Can Washington Follow Beijing?
It was therefore a mistake for American pundits and policymakers to pooh-pooh the two speeches made by Xi earlier this year. They reflect a well-considered position that China benefits from a stronger rules-based multilateral order. Similarly, it was also unwise of the American media to excoriate Secretary of State Rex Tillerson for characterizing the U.S.-China relationship as a very positive one built on “non-conflict, non-confrontation, mutual respect and win-win cooperation,” as is common in Chinese policymaking circles. Article 2 of the U.N. Charter, after all, spells out the principles of international cooperation, and Tillerson’s statements were only a reiteration of these principles.
Sadly, Tillerson was accused in the West of kowtowing to China. The clear assumption behind these criticisms is that America is pursuing the correct international policies while China is pursuing the wrong ones. However, the United States clearly remains committed to weakening and undermining multilateral rules and processes, while China still believes that it is in its national interest to do the opposite.

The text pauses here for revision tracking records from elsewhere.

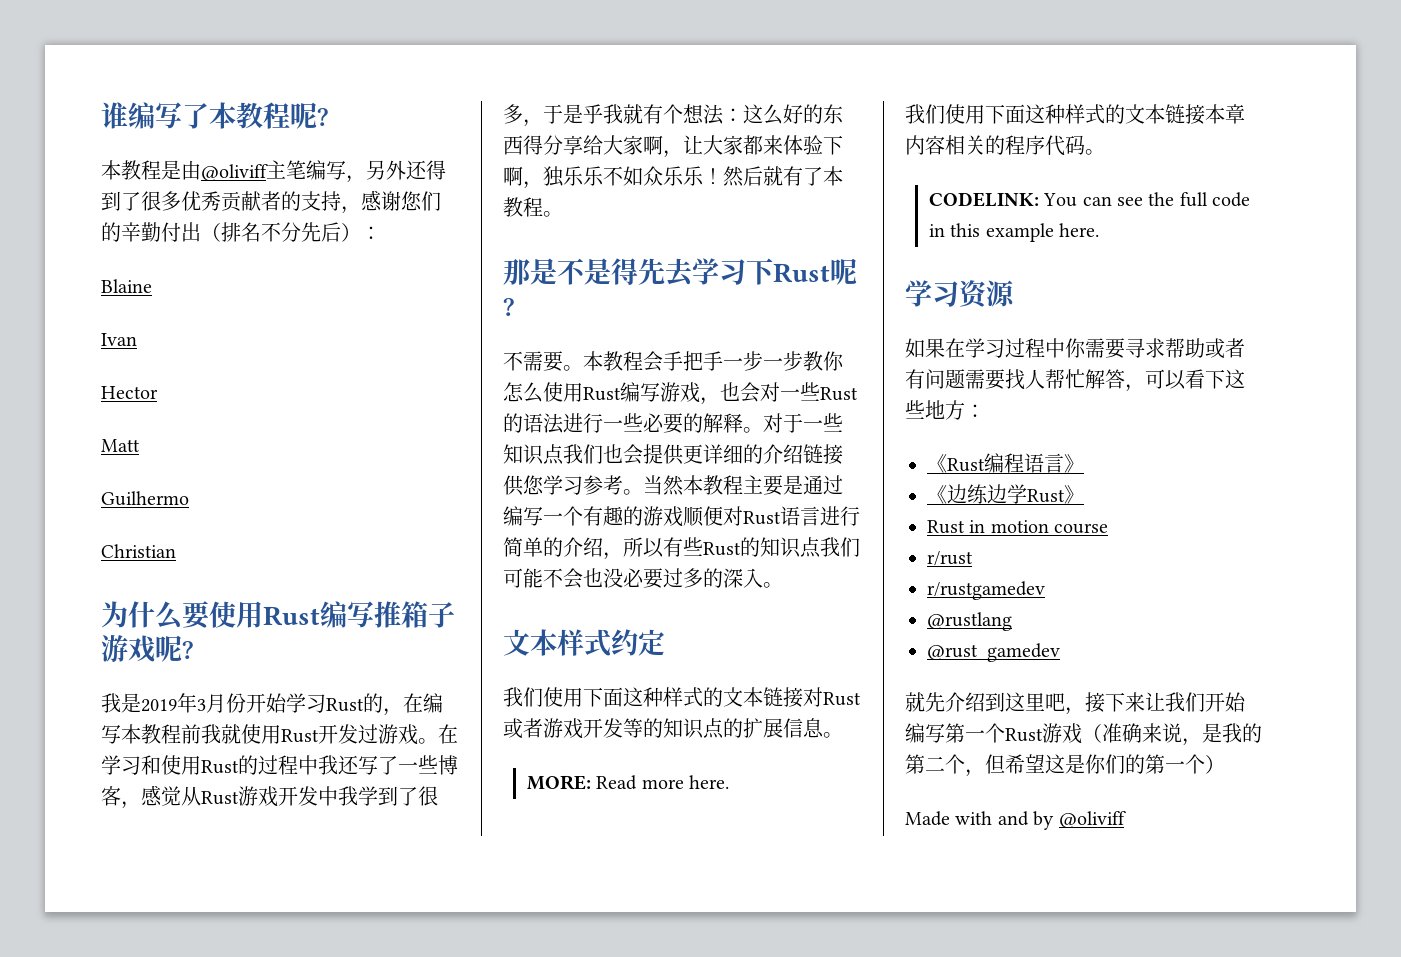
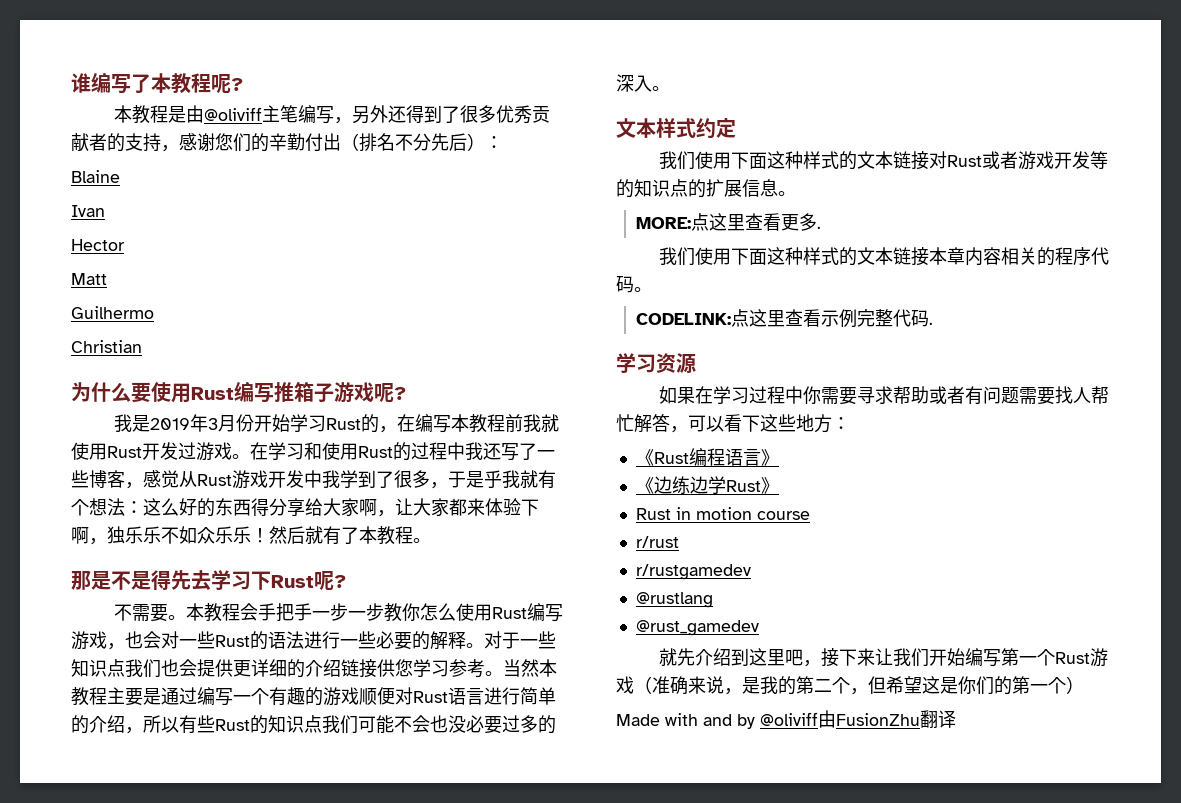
- MORE: Read more here.
+ MORE:点这里查看更多.
- CODELINK: You can see the full code in this example here.
+ CODELINK:点这里查看示例完整代码.
- Made with and by @oliviff
+ Made with and by @oliviff由FusionZhu翻译

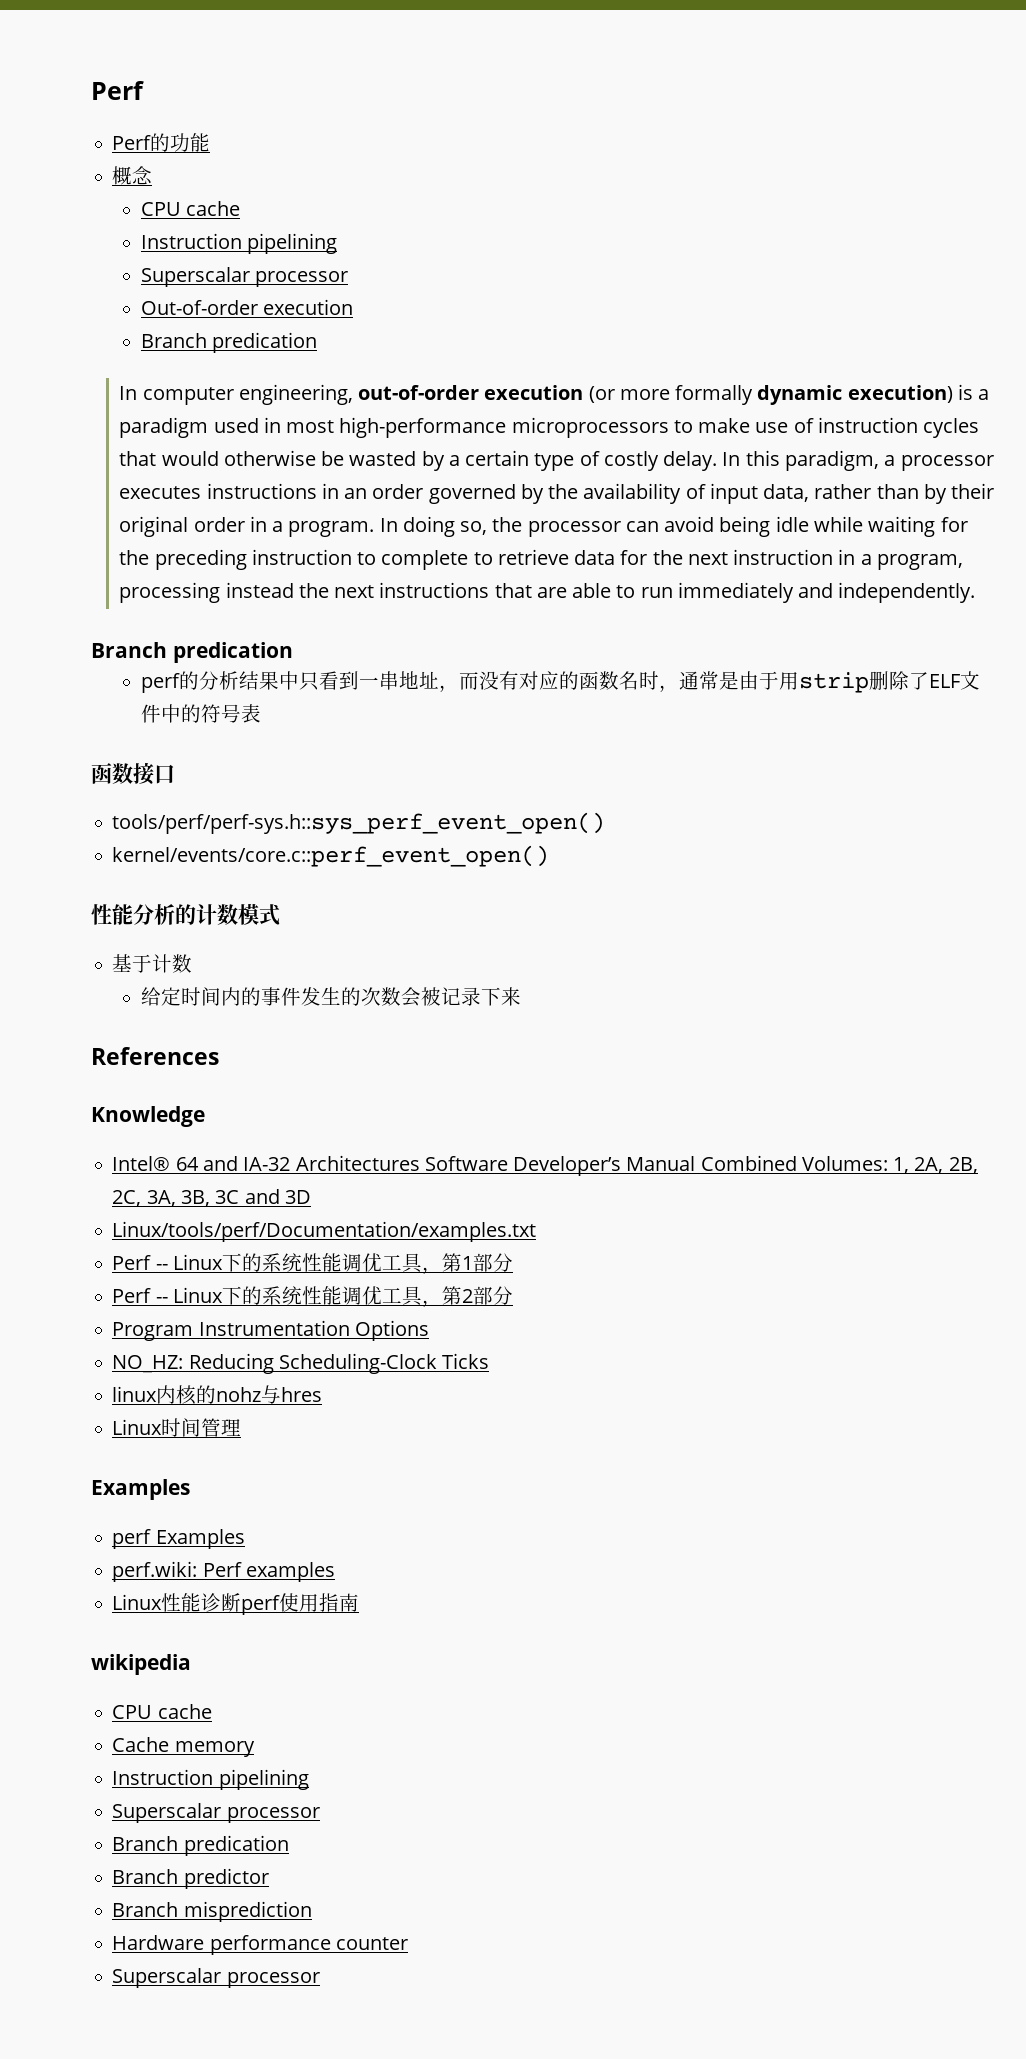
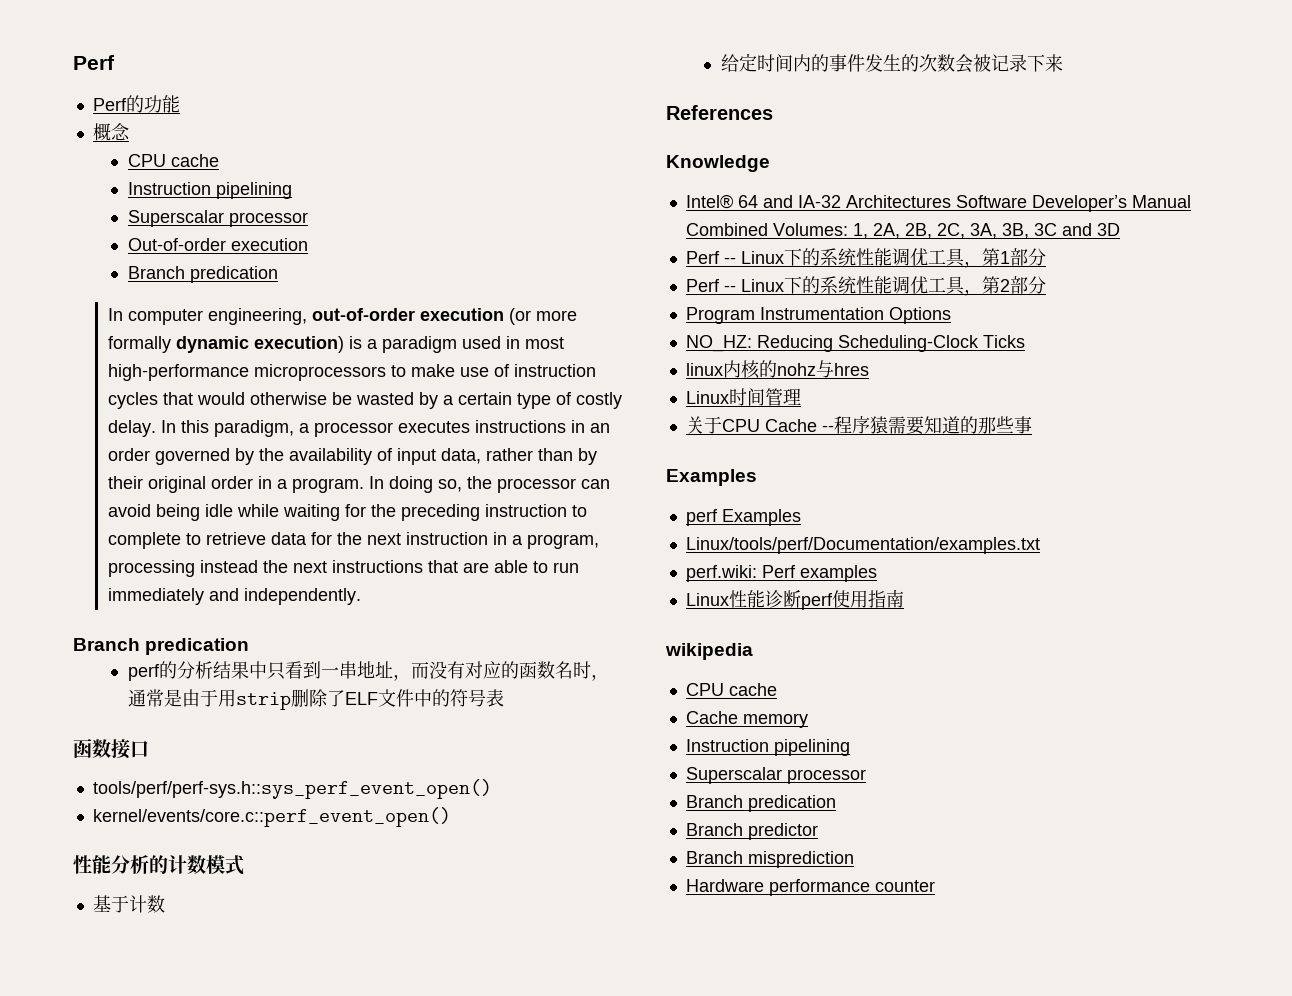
- Linux/tools/perf/Documentation/examples.txt
+ 关于CPU Cache --程序猿需要知道的那些事
+ Linux/tools/perf/Documentation/examples.txt
  Hardware performance counter
- Superscalar processor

As Bill Clinton wisely advised, it is now in the national interest of the United States to change course and strengthen multilateral rules and institutions. In an atmosphere of global financial crises and climate change, of pandemics and terrorism, and numerous other international challenges such as famine and cyber-security, it is high time that the United States embraced global institutions and became a responsible stakeholder in the global system once more.